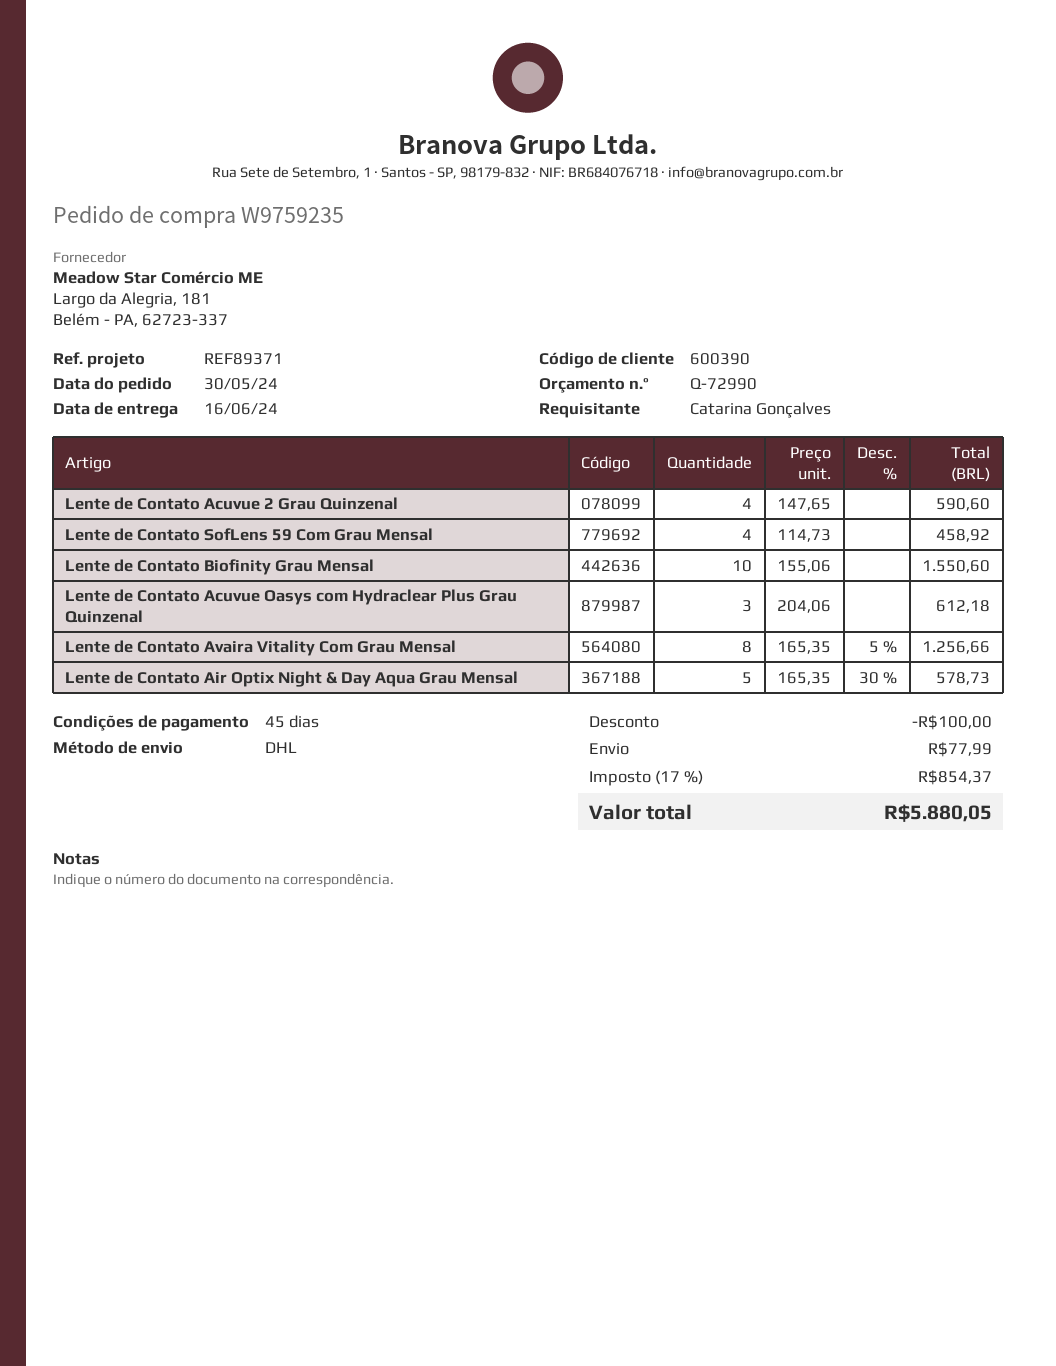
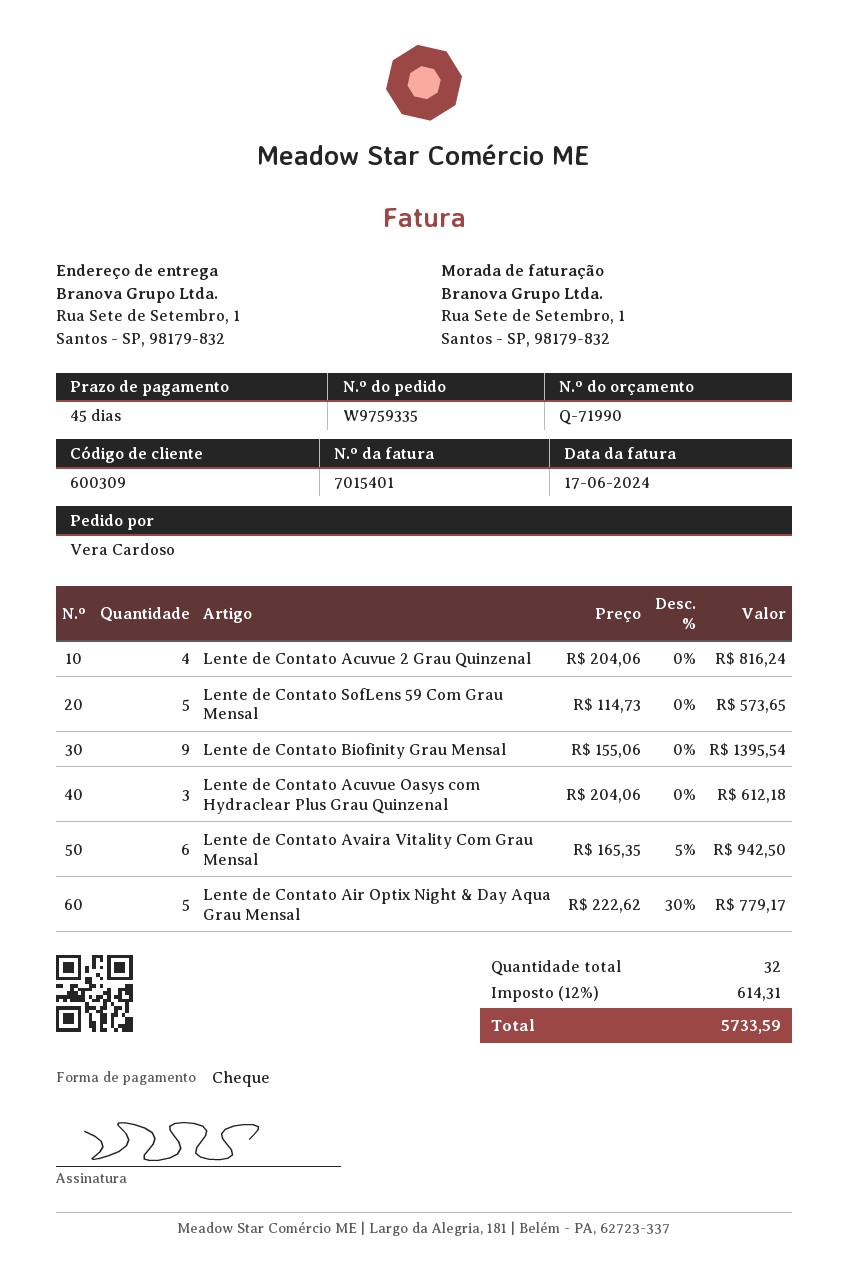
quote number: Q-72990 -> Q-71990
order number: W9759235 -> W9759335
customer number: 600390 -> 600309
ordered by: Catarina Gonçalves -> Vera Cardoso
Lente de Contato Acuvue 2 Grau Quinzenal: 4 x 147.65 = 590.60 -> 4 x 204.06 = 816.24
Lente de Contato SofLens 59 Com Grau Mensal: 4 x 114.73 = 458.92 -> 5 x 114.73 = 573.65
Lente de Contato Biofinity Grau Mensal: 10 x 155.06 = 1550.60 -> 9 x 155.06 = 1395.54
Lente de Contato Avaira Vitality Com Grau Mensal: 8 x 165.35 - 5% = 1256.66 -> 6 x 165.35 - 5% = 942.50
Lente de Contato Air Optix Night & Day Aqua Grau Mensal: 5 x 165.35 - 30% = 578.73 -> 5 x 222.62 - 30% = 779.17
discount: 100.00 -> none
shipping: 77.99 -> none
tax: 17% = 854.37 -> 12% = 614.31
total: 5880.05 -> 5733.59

* * * * *

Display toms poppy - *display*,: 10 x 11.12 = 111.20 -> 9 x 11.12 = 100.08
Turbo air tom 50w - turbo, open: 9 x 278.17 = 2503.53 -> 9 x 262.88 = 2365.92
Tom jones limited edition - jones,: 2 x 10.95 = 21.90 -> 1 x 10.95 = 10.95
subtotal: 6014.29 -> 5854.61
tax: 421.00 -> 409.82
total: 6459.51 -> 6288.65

* * * * *

#### [Exercise prompt]
Please copy the lines in the records above between the one holding "quote number: Q-72990 -> Q-71990" and the one holding "total: 5880.05 -> 5733.59", inclusive, exactly and with no other line.

#### [Written solution]
quote number: Q-72990 -> Q-71990
order number: W9759235 -> W9759335
customer number: 600390 -> 600309
ordered by: Catarina Gonçalves -> Vera Cardoso
Lente de Contato Acuvue 2 Grau Quinzenal: 4 x 147.65 = 590.60 -> 4 x 204.06 = 816.24
Lente de Contato SofLens 59 Com Grau Mensal: 4 x 114.73 = 458.92 -> 5 x 114.73 = 573.65
Lente de Contato Biofinity Grau Mensal: 10 x 155.06 = 1550.60 -> 9 x 155.06 = 1395.54
Lente de Contato Avaira Vitality Com Grau Mensal: 8 x 165.35 - 5% = 1256.66 -> 6 x 165.35 - 5% = 942.50
Lente de Contato Air Optix Night & Day Aqua Grau Mensal: 5 x 165.35 - 30% = 578.73 -> 5 x 222.62 - 30% = 779.17
discount: 100.00 -> none
shipping: 77.99 -> none
tax: 17% = 854.37 -> 12% = 614.31
total: 5880.05 -> 5733.59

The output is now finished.